Print the listing below again, exactly. Skip the pictures.
Records shown Start Marker
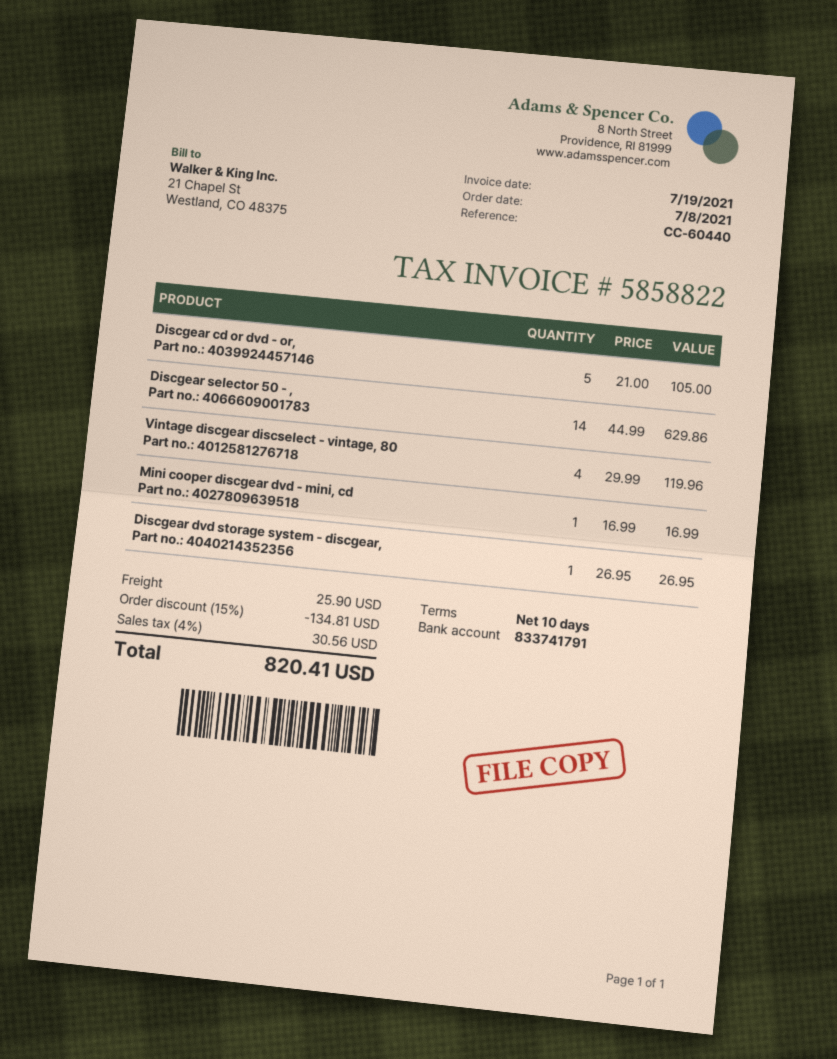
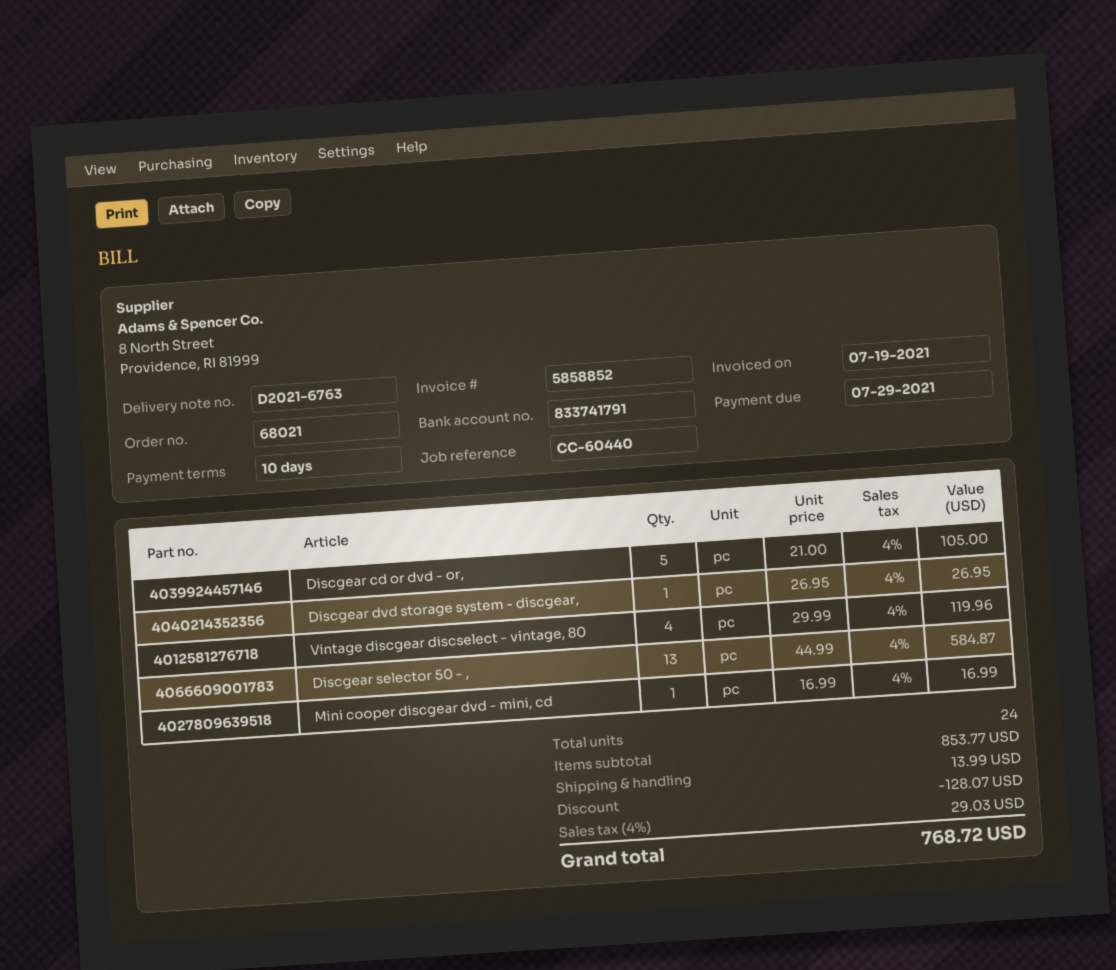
invoice number: 5858822 -> 5858852
Discgear selector 50 - ,: 14 x 44.99 = 629.86 -> 13 x 44.99 = 584.87
discount: 134.81 -> 128.07
shipping: 25.90 -> 13.99
tax: 4% = 30.56 -> 4% = 29.03
total: 820.41 -> 768.72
Records shown End Marker
- [Solved problem]
invoice number: 5858822 -> 5858852
Discgear selector 50 - ,: 14 x 44.99 = 629.86 -> 13 x 44.99 = 584.87
discount: 134.81 -> 128.07
shipping: 25.90 -> 13.99
tax: 4% = 30.56 -> 4% = 29.03
total: 820.41 -> 768.72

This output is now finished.